Au cours des dernières années, les activités de capital-investissement ont connu un formidable essor, et les sociétés de private equity ont multiplié leurs investissements, s’imposant parmi les investisseurs institutionnels, s’engageant dans des risques unitaires chaque fois plus importants, et réalisant des performances éclatantes. En témoigne la croissance quasi-exponentielle du volume d’opérations de LBO, qui a atteint les 160,3 milliards d’euros en Europe en 2006, selon l’étude European Management Buy-out Review, publiée tous les six mois par le CMBOR*.
Les fonds de
private equity ne se sont pas contentés de se lancer à l’assaut de PME mal dirigées : elles ont audacieusement étendu leur quête aux multinationales (Blackstone en 2006 rachetait conjointement avec Lion Capital les sodas Schweppes et Orangina, plus récemment, Chrysler était racheté par le fond Cerberus...). Leur succès a été tel, que l’on ne pouvait que difficilement concevoir que leur progression puisse être entravée par qui ou quoi que ce soit.
Pourtant, ces derniers temps, les détracteurs de la
private equity (régulièrement contestée pour des motifs d’ordre éthique) se réjouissent : il semblerait que le vent ait tourné.
Rappelons tout d’abord que l’investissement dans des sociétés non côtées est basé sur l’endettement. Or, la récente hausse des taux d’intérêt, qui a déclenché la crise des subprimes a mis en émoi toute la sphère financière : la private equity est-elle encore capable de générer des profits ? Pourra-t-elle résister aux changements de conjoncture ?
C’est avec un certain pessimisme que ces questions ont été abordées, et en effet, la levée de fonds nécessaires à d’importantes opérations de LBO est devenue un vrai challenge. Les chiffres sont éloquents : aux USA et en Europe, les transactions de LBO représentaient en tout et pour tout 192,7 milliards de dollars au premier trimestre 2007. Elles ont baissé de manière régulière, pour ne bientôt plus atteindre que les 107,8 milliards de dollars au troisième semestre !
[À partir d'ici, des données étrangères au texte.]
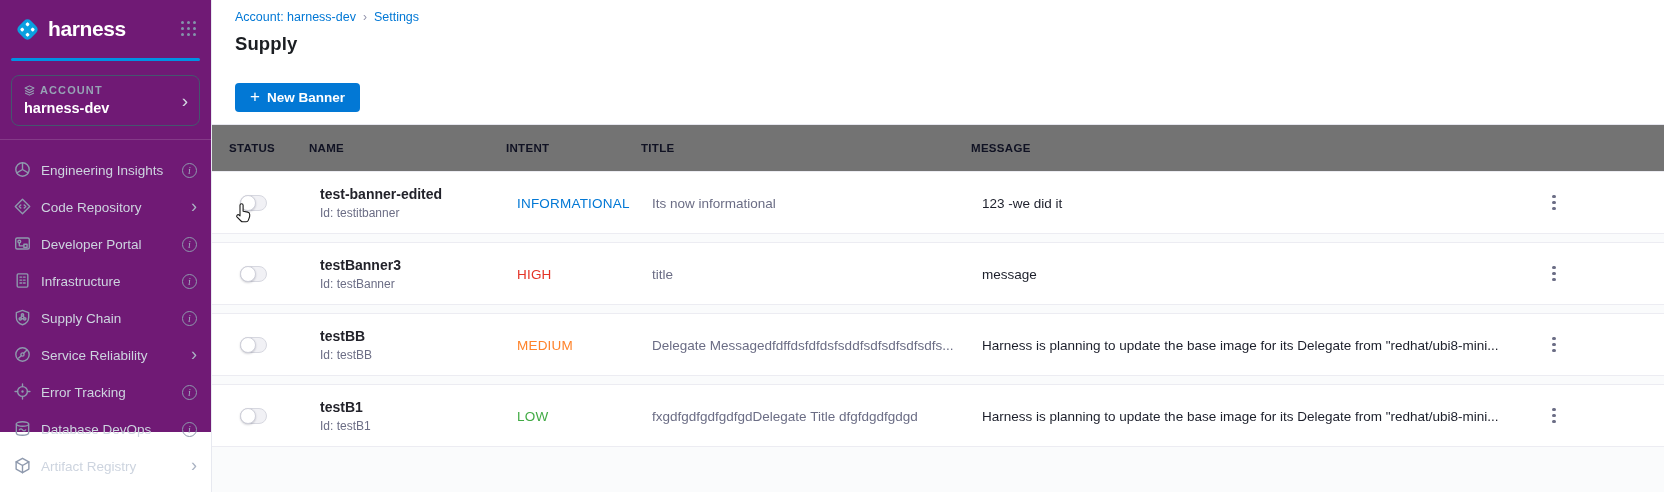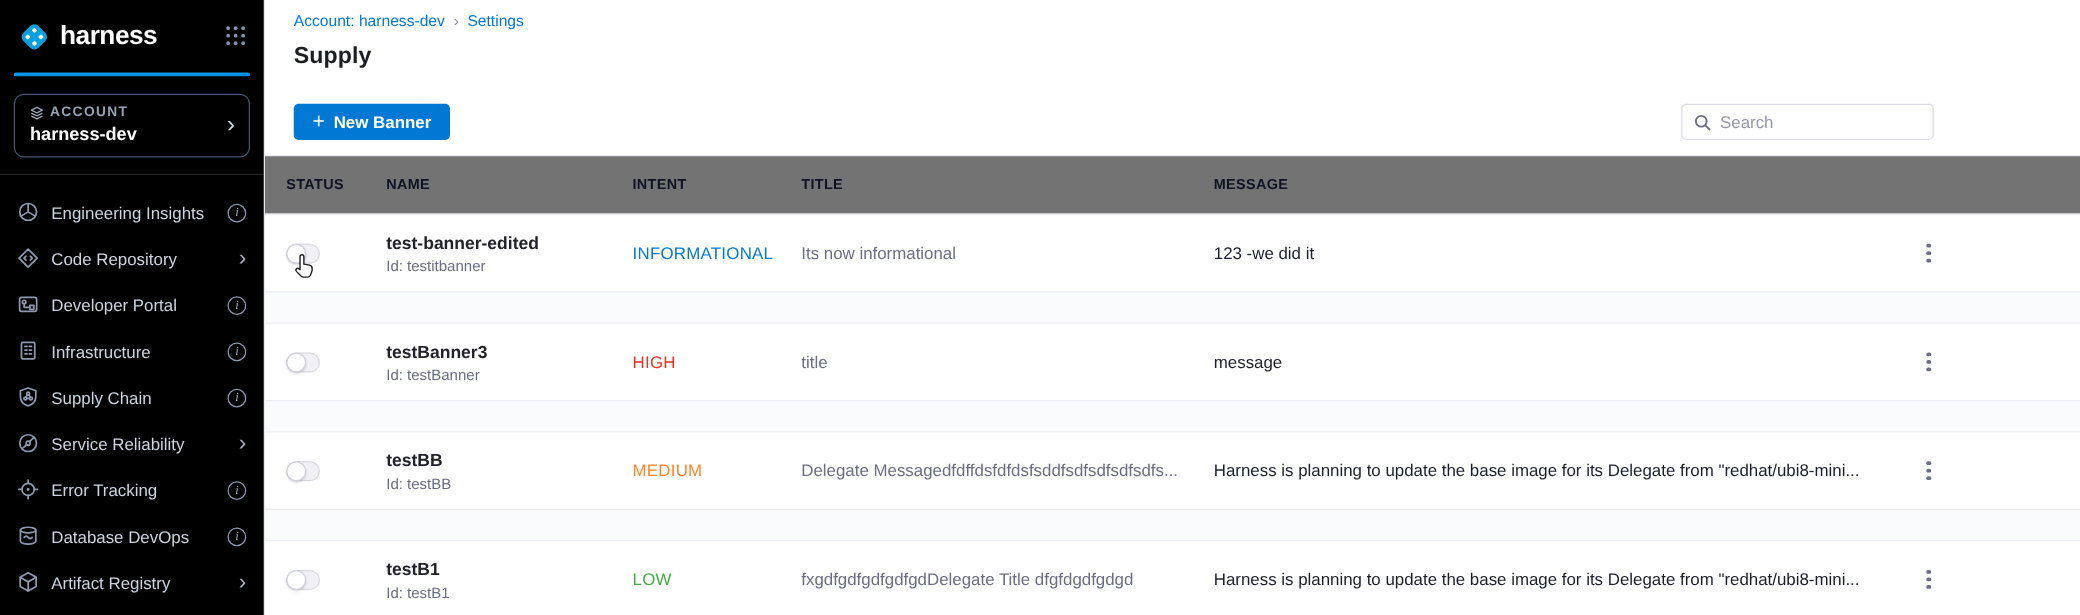"harness" .sidebar { background: #000000 -> #701a75; height: 492px -> 432px }
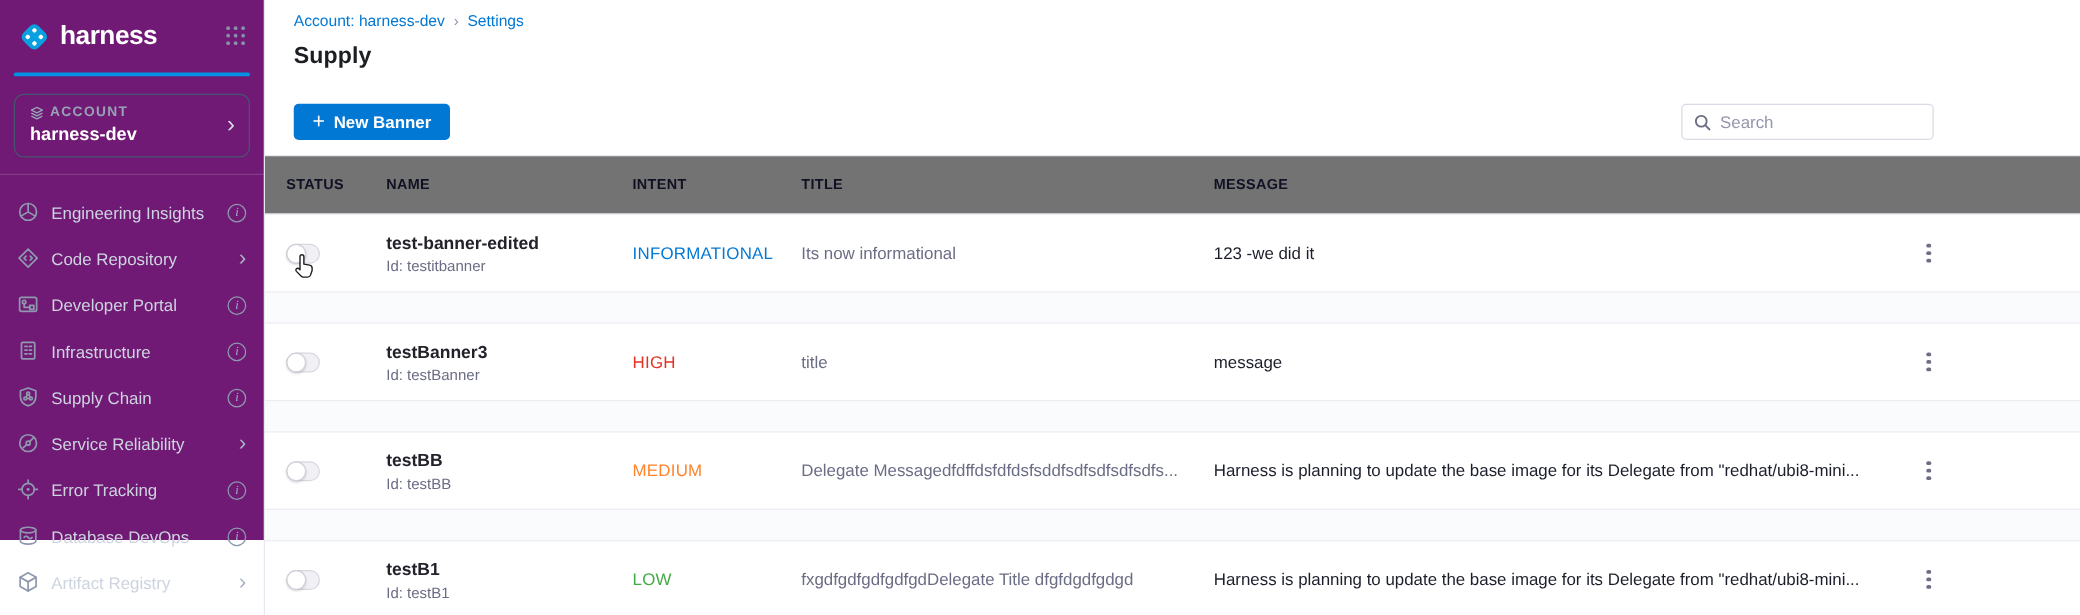"Search" div.search-box { html: <div> <svg> <circle></circle> <path></path> </svg> <input> </div> -> none }
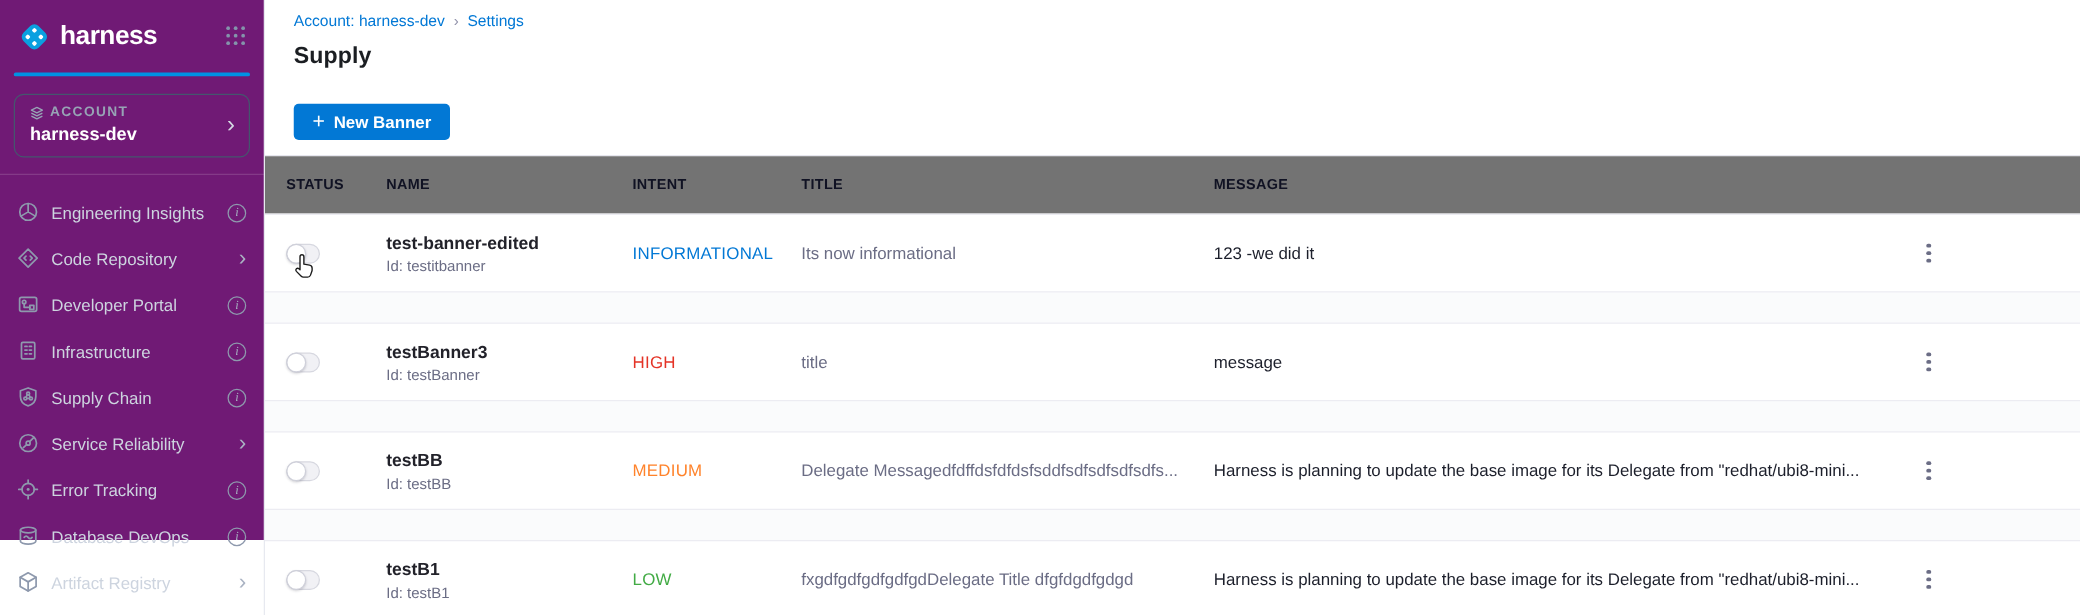"test-banner-edited" .row { margin-bottom: 24px -> 8px; padding-left: 17px -> 28px }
Doit-on pour autant conclure à la fin du capital-investissement ? L’âge d’or de la private equity s’achèverait-il? En dépit de nombreux pronostics défaitistes, peut-être ne devons nous pas tirer de conclusions trop hâtives.
Sur quoi reposent les sociétés de capital-investissement au juste?
On peut déterminer deux éléments sous-jacents à leurs activités :
• d’une part, on trouve (et ce, de manière constante), une offre de capitaux institutionnels, qui sont en quête d’investissements de long termes et à haut rendement ;
• face à cela, il existe, une demande, en provenance de sociétés non côtées, à la recherche de fonds. Pour elles, l’intérêt de ce mode de financement est double : l’importance des moyens qui sont mis à leur disposition, et le bénéfice d’un savoir, d’une expérience, tant au niveau stratégique qu’opérationnel (puisque les capitaux-investisseurs, business angels ou fonds spécialisés sont expérimentés et disposent généralement de réseaux professionnels importants).
Cette offre, cette demande, évolueraient donc selon une logique qui leur est propre.
Ainsi, si les évènements actuels, peuvent laisser à penser que des éléments conjoncturels sont en mesure d’influencer l’activité des fonds d’investissment sur le court-terme, rien ne permet d’affirmer en revanche que ce sera le cas sur à long terme.
En outre, le marché est loin d’avoir atteint ses limites. La maturité d’un marché peut être estimée au niveau national à l’aide du ratio établissant le rapport entre l’investissement en private equity et le PIB du pays. Le calcul établit sur les principaux pays européens montre que l’Europe reste un marché à fort potentiel (cf : Rapport ANIMA 2005, « Innovations, pôles technologiques et attraction de l’investissement dans la région MEDA »).
Plus simplement, n’importe quelle entreprise, qui détient un cash-flow consistant, au bilan « sain » et qui, soit recherche un nouveau propriétaire, soit souhaite développer un nouveau projet, constitue une cible potentielle pour les capitaux-investisseurs.
De fait, il est légitime de supposer que les fonds de private equity n’ont pas dit leur dernier mot. Un scénario à envisager toutefois, est que le marché du capital-investissement pourrait se concentrer dans les années à venir, et que seules quelques compagnies, les plus importantes, se partageraient alors les grandes transactions.